Page:Montesquieu Esprit des Lois 1777 Garnier 3.djvu/196

Cette page a été validée par deux contributeurs.
166
De l’esprit des Lois,

Mais cette idée si naturelle ne vient qu’aux peuples qui cultivent les terres ; & on ne verra pas bâtir de temple chez ceux qui n’ont pas de maisons eux-mêmes.

C’est ce qui fit que Gengis-kan marqua un si grand mépris pour les mosquées[1]. Ce prince[2] interrogea les Mahométans ; il approuva tous leurs dogmes, excepté celui qui porte la nécessité d’aller à la Mecque ; il ne pouvoit pas comprendre qu’on ne pût pas adorer Dieu par-tout : les Tartares n’habitant point de maisons, ne connoissoient point de temples.
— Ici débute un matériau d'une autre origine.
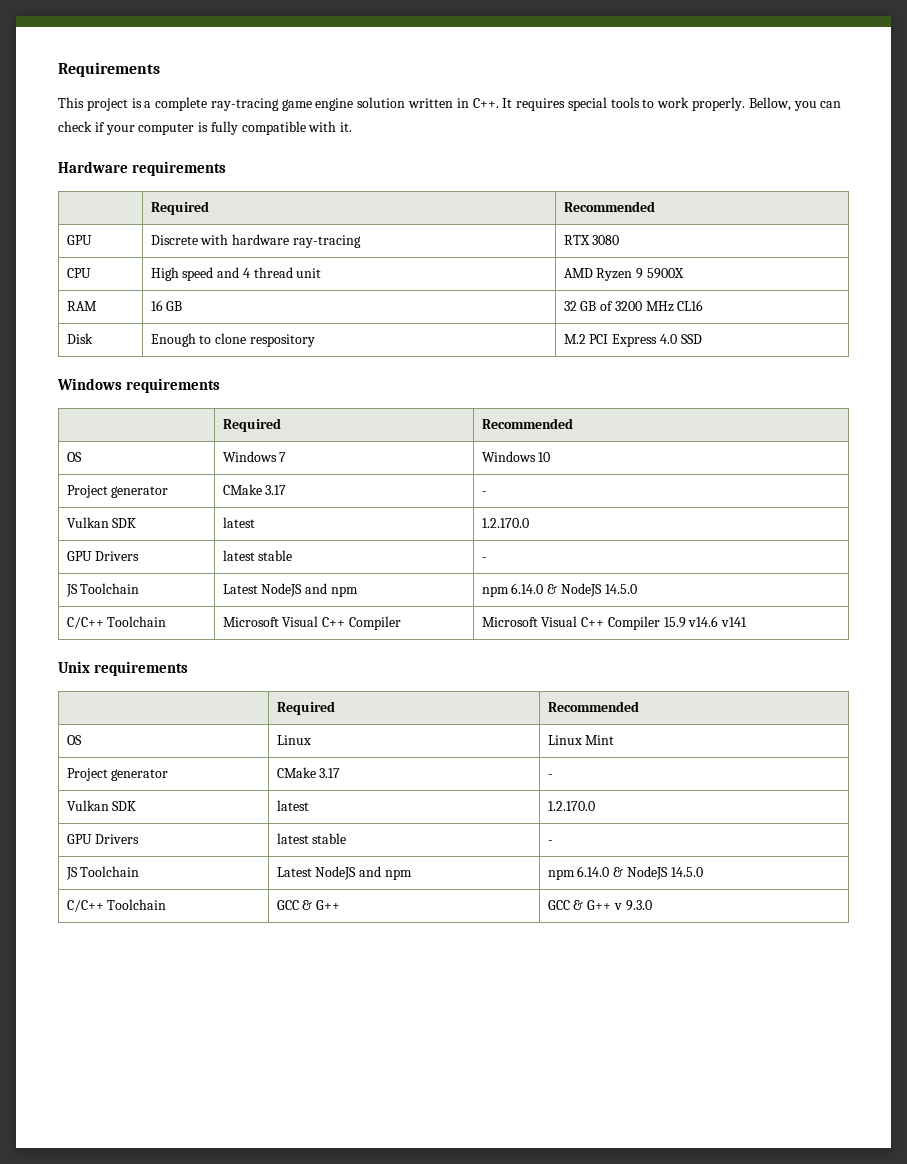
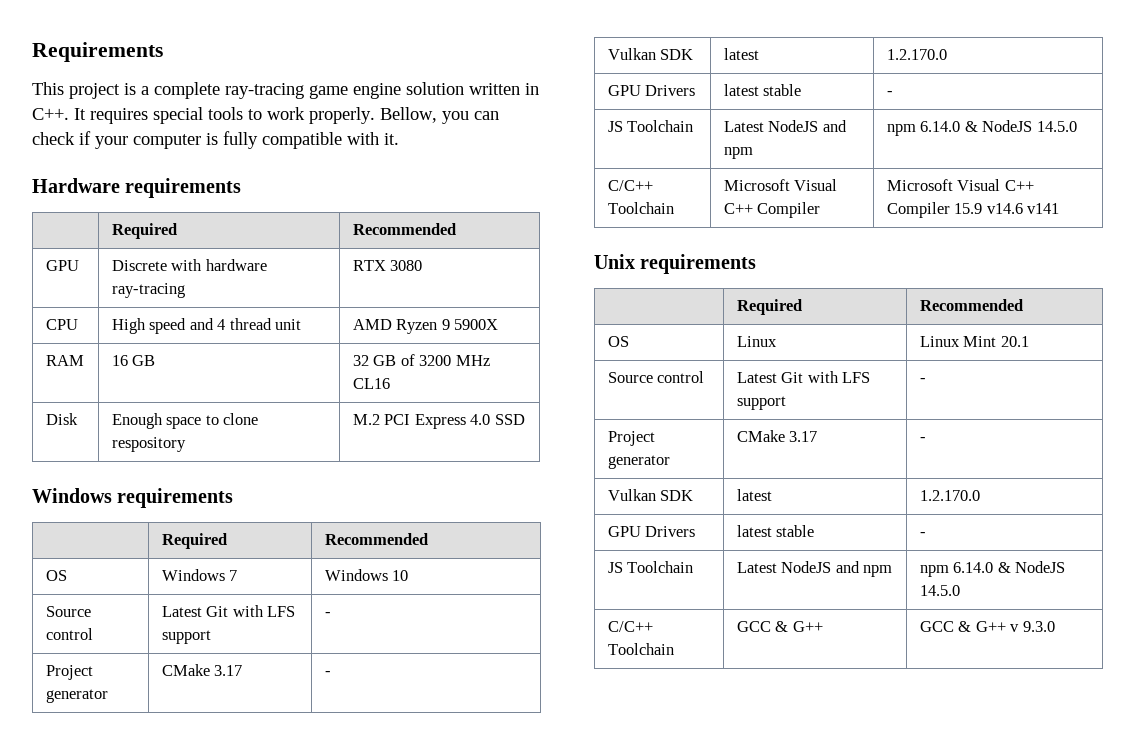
(196, 340) none -> [166,417,202,429] space
(551, 457) none -> [45,606,91,617] [45,628,93,640] [161,605,296,617] [161,630,211,644] [324,612,331,617] // Source control | Latest Git with LFS support | -
(615, 740) none -> [1000,336,1029,347] [607,371,705,383] [736,371,871,383] [736,396,786,410] [919,378,926,383] 20.1 // Source control | Latest Git with LFS support | -

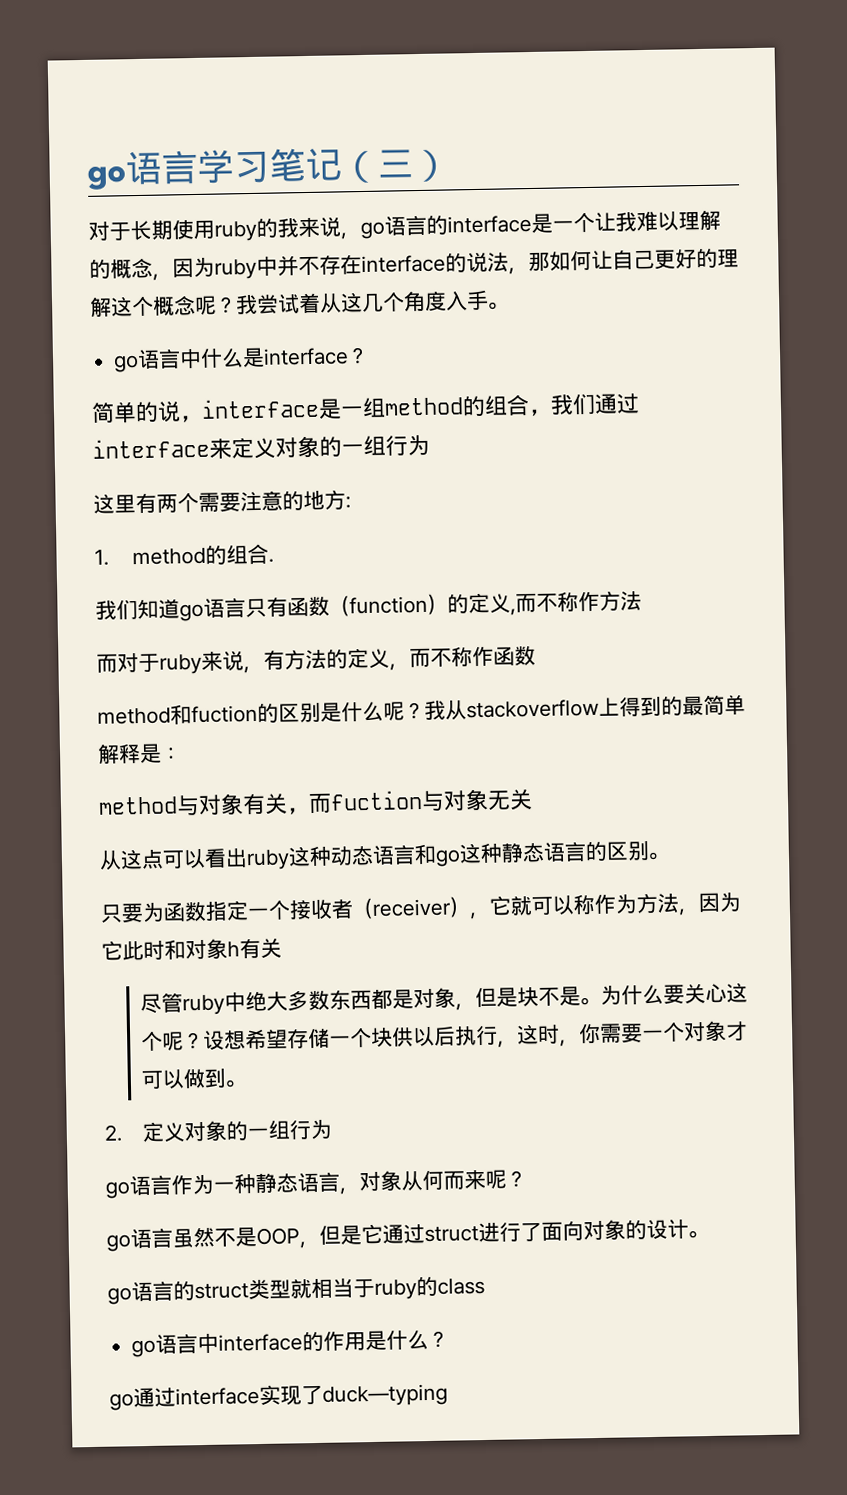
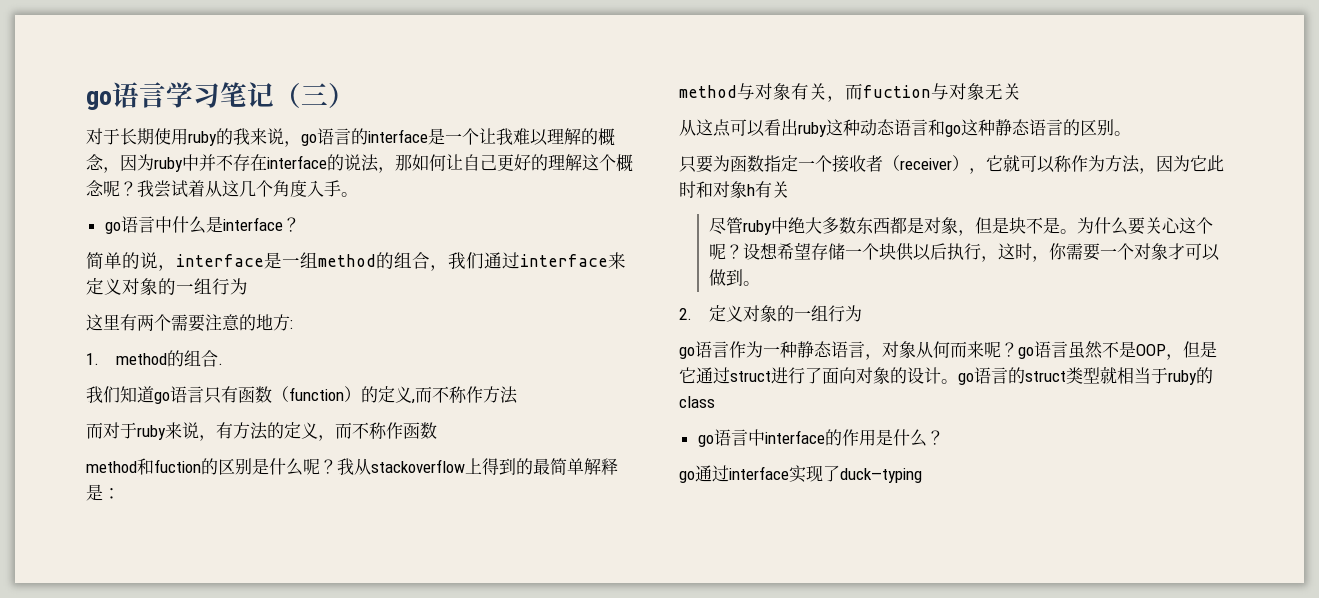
(527, 1179) // -> (1018, 349) none
(709, 1234) // -> (958, 381) none

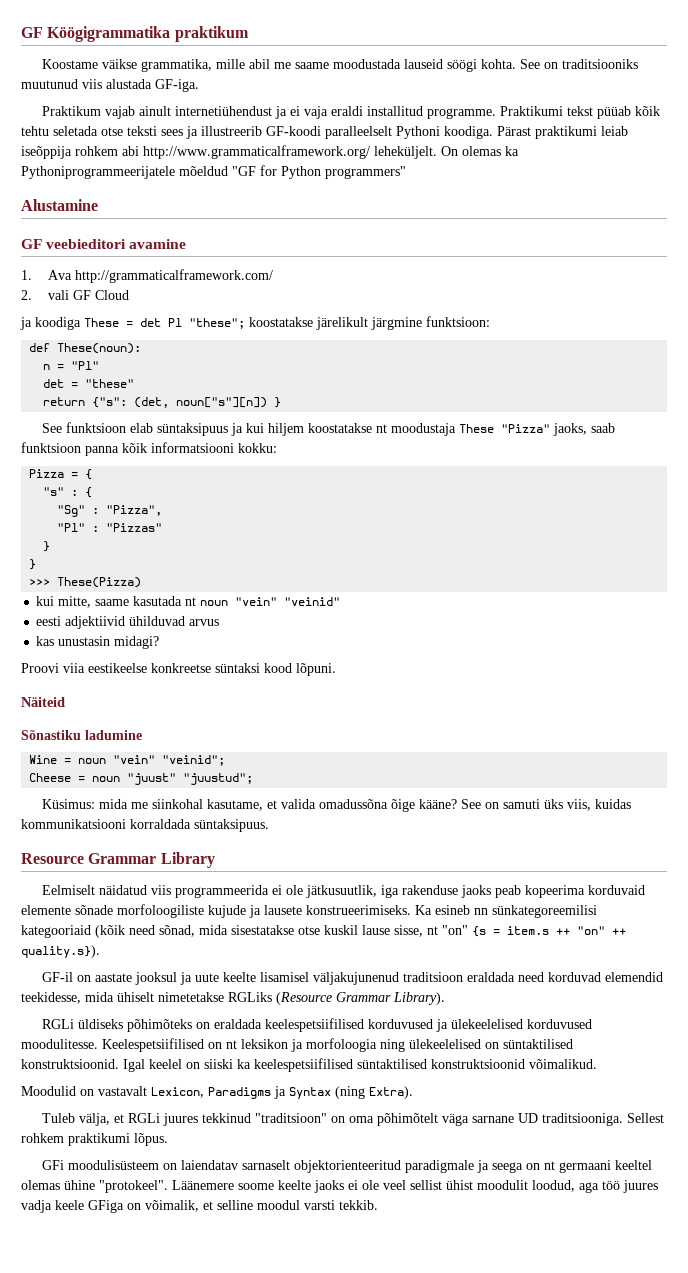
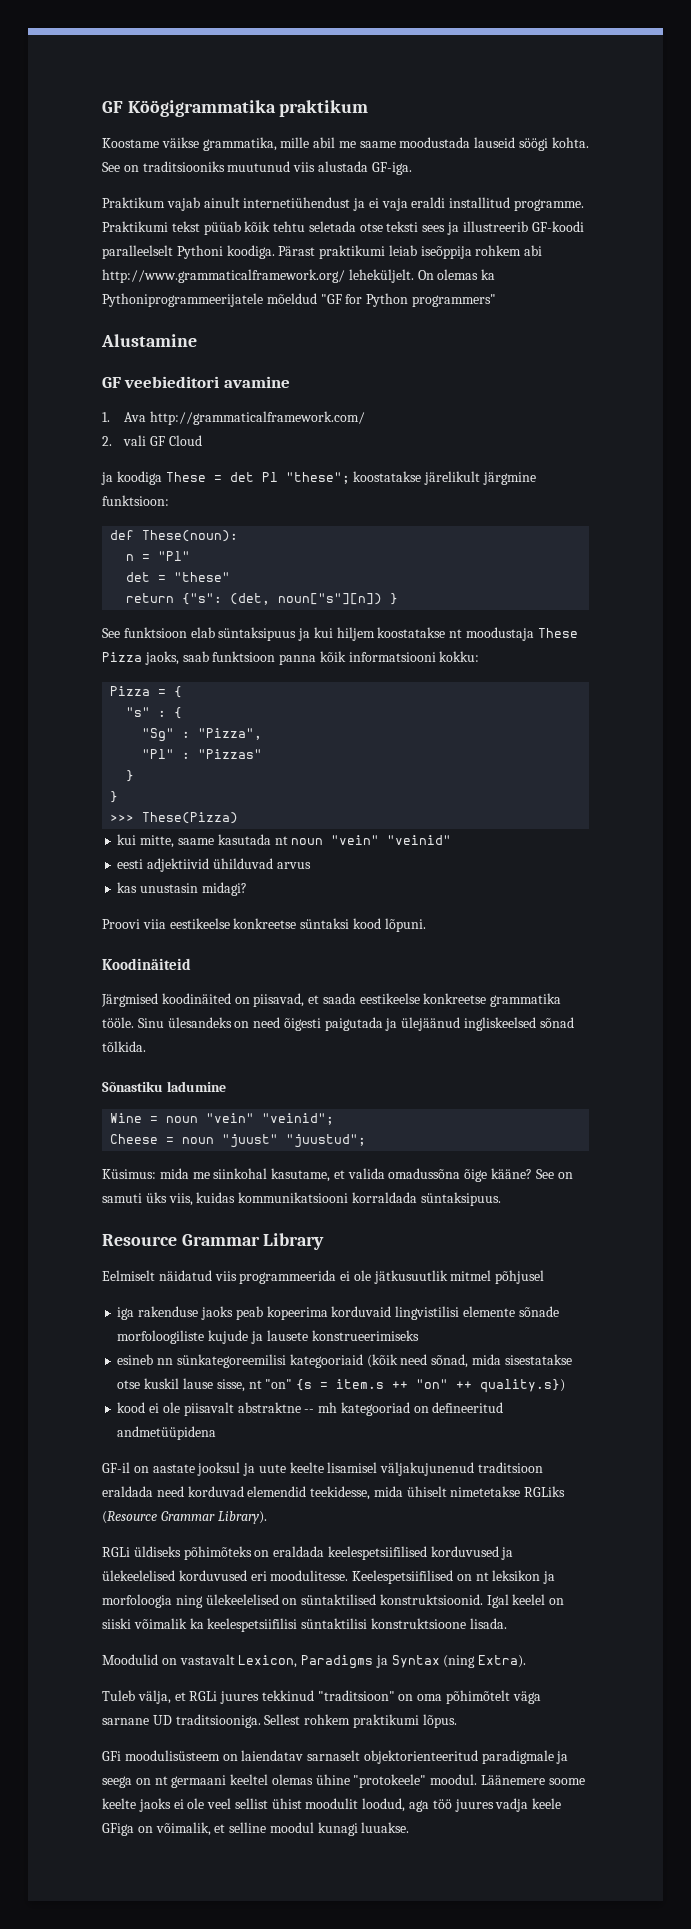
[501,424,551,433] "Pizza" -> [102,652,142,662] Pizza
[21,697,65,707] Näiteid -> [102,958,191,970] [101,993,562,1007] [102,1017,574,1031] [102,1041,146,1052] Koodinäiteid // Järgmised koodinäited on piisavad, et saada eestikeelse konkreetse grammatika tööle. Sinu ülesandeks on need õigesti paigutada ja ülejäänud ingliskeelsed sõnad tõlkida.
[306,885,378,898] jätkusuutlik, -> [373,1270,545,1284] jätkusuutlik mitmel põhjusel //
(646, 890) none -> [395,1306,460,1320] lingvistilisi
[306,905,432,915] konstrueerimiseks. Ka -> [311,1330,419,1341] konstrueerimiseks //
[21,945,100,958] quality.s}). -> [480,1379,566,1393] [117,1402,504,1416] [117,1426,217,1440] quality.s}) // kood ei ole piisavalt abstraktne -- mh kategooriad on defineeritud andmetüüpidena
(593, 1024) none -> [250,1571,267,1581] eri
[237,1058,597,1072] ka keelespetsiifilised süntaktilised konstruktsioonid võimalikud. -> [133,1618,507,1632] võimalik ka keelespetsiifilisi süntaktilisi konstruktsioone lisada.
[99,1180,168,1193] "protokeel". -> [353,1774,478,1788] "protokeele" moodul.
[304,1200,378,1210] varsti tekkib. -> [317,1822,410,1836] kunagi luuakse.

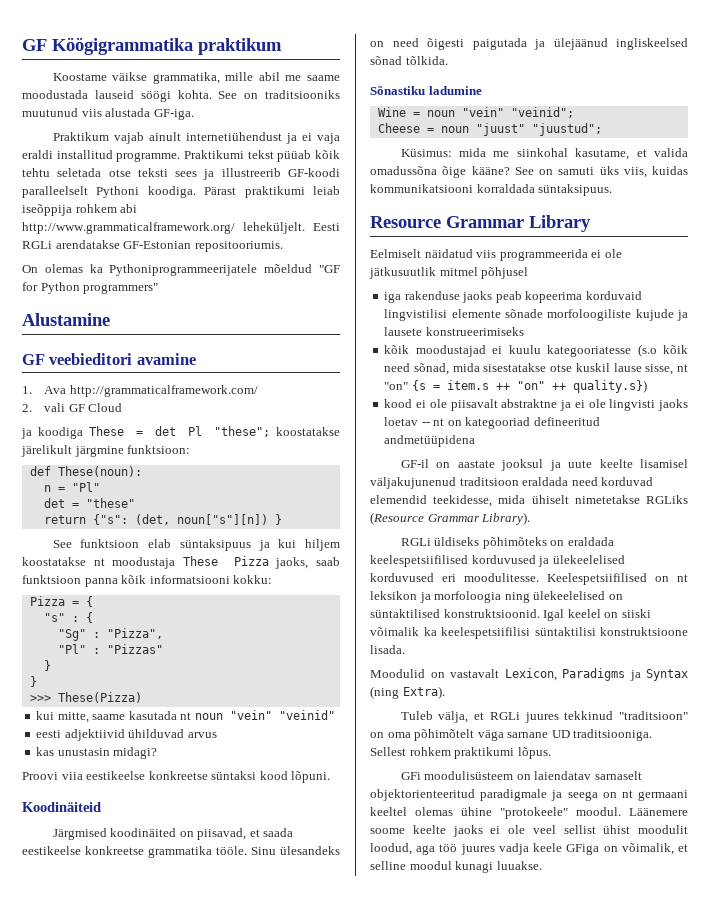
(414, 276) none -> [313,223,340,231] [22,240,283,252] Eesti RGLi arendatakse GF-Estonian repositooriumis. //
[117,1354,398,1368] esineb nn sünkategoreemilisi kategooriaid (kõik -> [384,344,688,357] kõik moodustajad ei kuulu kategooriatesse (s.o kõik
[304,1402,429,1416] -- mh kategooriad on -> [560,399,688,411] [384,417,531,429] ja ei ole lingvisti jaoks loetav -- nt on kategooriad

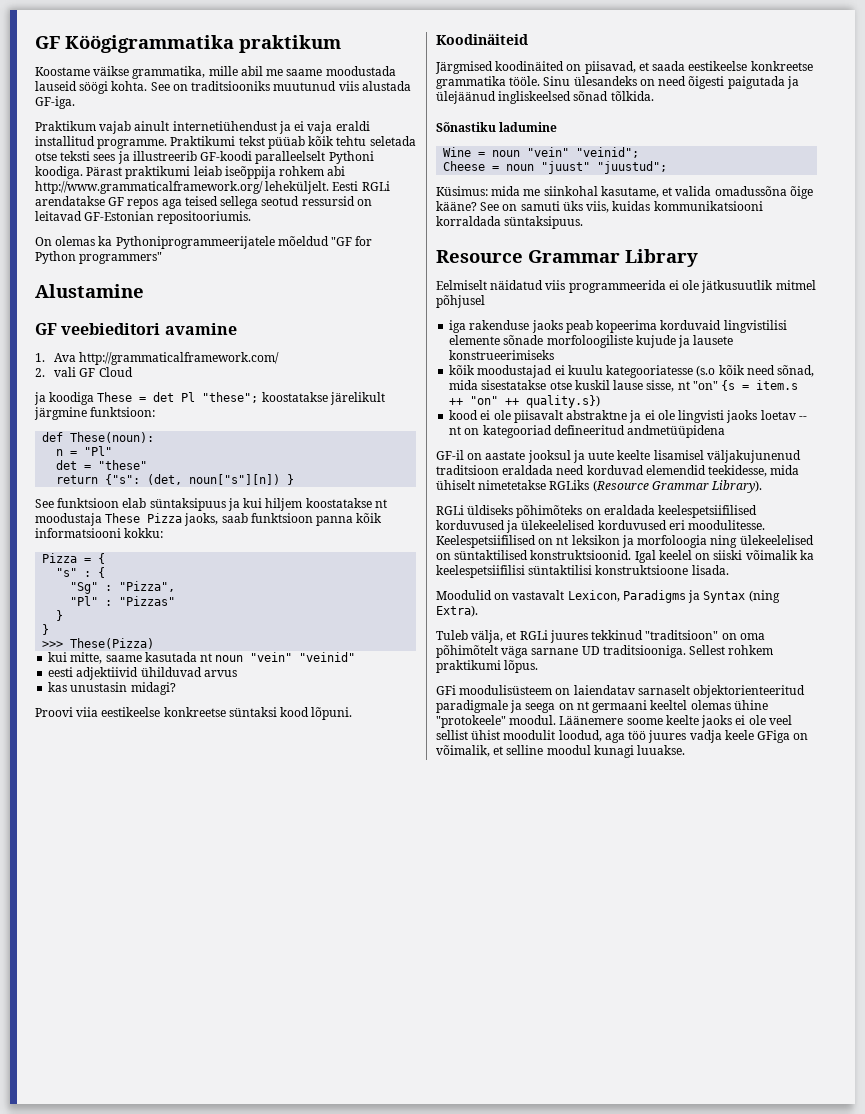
(120, 244) none -> [108,196,372,209] [35,211,82,221] GF repos aga teised sellega seotud ressursid on leitavad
Les peuples qui n’ont point de temples, ont peu d’attachement pour leur religion : voilà pourquoi les Tartares ont été de tout temps si tolérans[3] ; pourquoi les peuples barbares qui conquirent l’empire Romain ne balancerent pas un moment à embrasser le Christianisme ; pourquoi les sauvages de l’Amérique sont si peu attachés à leur

  1. Entrant dans la mosquée de Buchara, il enleva l’alcoran, & le jeta sous les pieds de ses chevaux ; histoire des Tattars, part. III. p. 273.
  2. Ibid. page 342.
  3. Cette disposition d’esprit a passé jusqu’aux Japonois, qui tirent leur origine des Tartares, comme il est aisé de le prouver.